Positioning Your Dairy Farm Business for a Profitable Future - An Australasian Perspective


Positioning Your Dairy Farm Business for a Profitable Future - An Australasian Perspective

Ian J. Lean

Department of Animal Science,
University of Sydney,
Camden, NSW, Australia, 2570.
E-mail: ianl@doolittle.vetsci.su.oz.au

Take Home Messages
Australasian dairy production is favored by excellent climates, temperate pastures and, in parts, access to low-cost commodities resulting in a lower cost of production.
Poor production efficiency can result if quota systems are rigid, but some supply management is beneficial to producers, especially if market signals are ignored under production driven systems.
The challenge facing the smaller farm worldwide is to expand or improve performance in the face of falling prices for milk.
Farms that survive will perform better than their peers by managing rather than doing, by improving nutritional management of the herds, and by adapting to change.
For Canada to gain a larger portion of the international market Canadian dairy products will need to be unique or of superior quality.


Dairy farming in Australasia, that is Australia and New Zealand, is conducted under a wide range of climatic conditions and under differing economic constraints. These factors make a simple comparison with Canadian dairy farming misleading. Dairy production is largely confined to areas which are favored by higher rainfall and better soils (Figure 1). Although each of the states in Australia maintains its own dairy industry, the industry is dominated by the southern dairy industry, in particular Victoria, which produces 62% of the total milk. Only 13% of the milk produced in Victoria is used for whole milk consumption; the majority is used in the manufacture of cheese, butter, and milk powder. Overall, only 27% of milk produced in Australia is diverted to market milk. The milk production characteristics of New Zealand are very similar to those of Victoria. Milk production in Australasia, while small relative to world production, allows export of approximately 31% of the world market (Figure 2) (1), the bulk coming from New Zealand. Dependence on the world market ensures that there is a focus on a low cost of production, although a better emphasis would be on cost-effective production. The relative efficiency of production is indicated in Figure 3, which shows farmgate costs of production for the different international dairy industries. Within this general framework, however, the states of New South Wales (NSW), Western Australia (WA), and Queensland (QLD) which supply 80% or more of production for whole milk consumption receive returns for market milk similar to those of Canada. Figure 4 shows the different costs of production for the Australian states.
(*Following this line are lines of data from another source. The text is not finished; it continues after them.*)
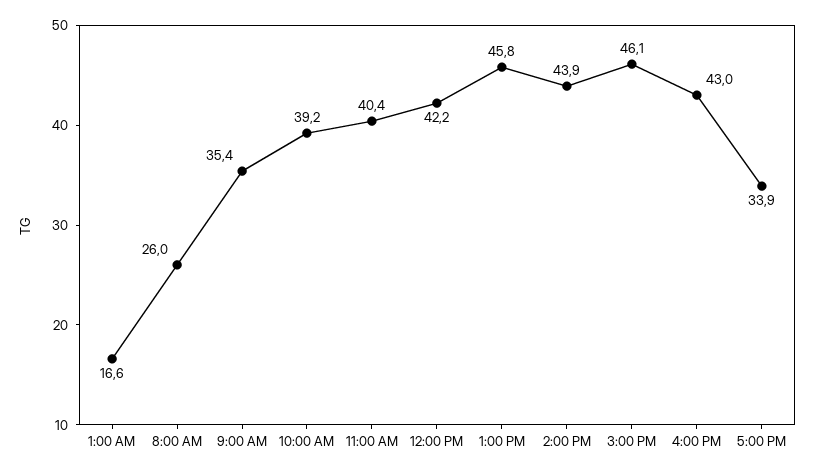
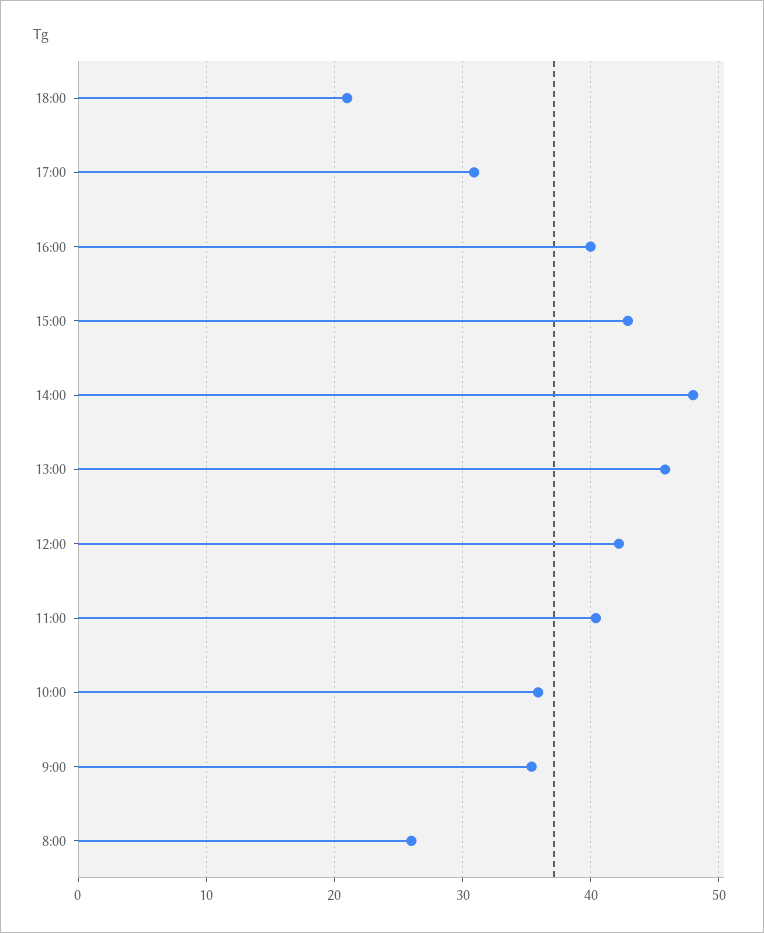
1:00 AM: 16.6 -> none
10:00 AM: 39.2 -> 36
2:00 PM: 43.9 -> 48
3:00 PM: 46.1 -> 43
4:00 PM: 43 -> 40
5:00 PM: 33.9 -> 31
18:00: none -> 21

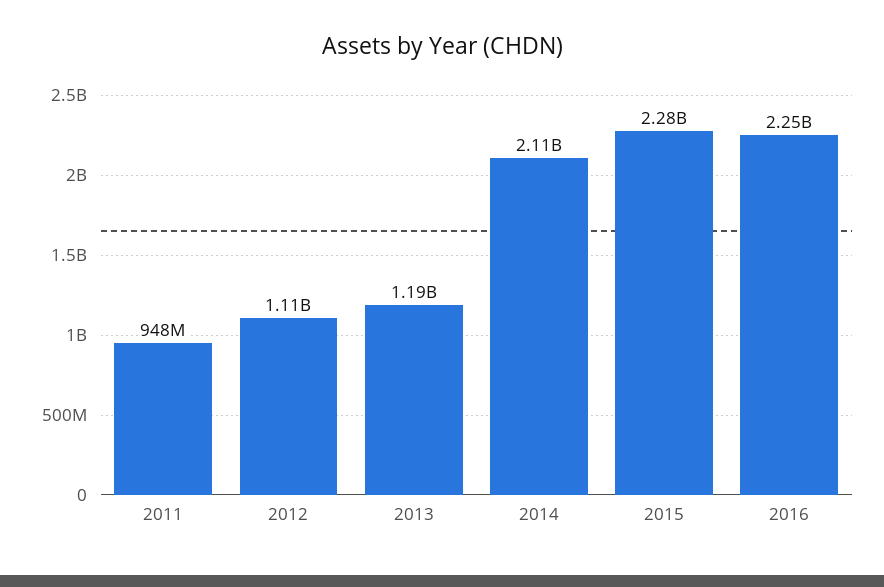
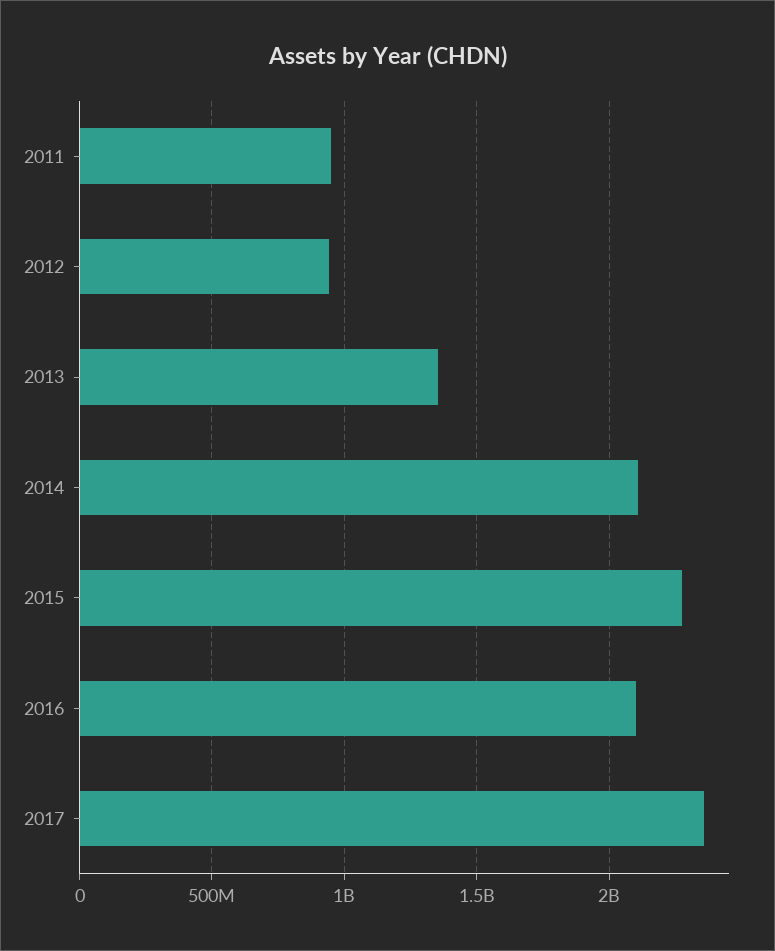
2012: 1110000000 -> 950000000
2013: 1190000000 -> 1350000000
2016: 2250000000 -> 2100000000
2017: none -> 2350000000

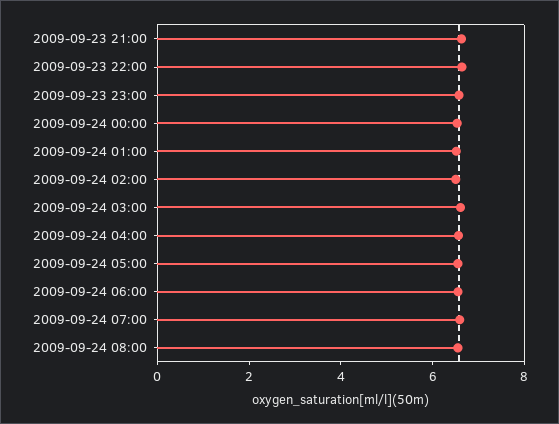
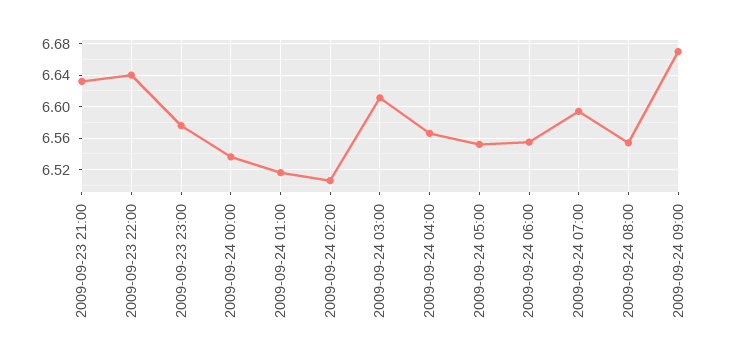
2009-09-24 09:00: none -> 6.67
This paper will discuss the advantages and disadvantages, challenges, and economics of the different production systems of Australasia (Table 1) (Click here to view Table 1). and compare these to those in Canada. Potential areas for future development to improve the cost-efficacies of the industries will be discussed.

These regions have highly predictable rainfall (32-38 inches) and a temperate climate that favors the growth of pastures of high digestibility (often greater than 70% digestible) containing high concentrations of crude protein (often greater than 25%). Compared to Canada in the winter, the climate is idyllic, god is in his heaven, and all is right with the world!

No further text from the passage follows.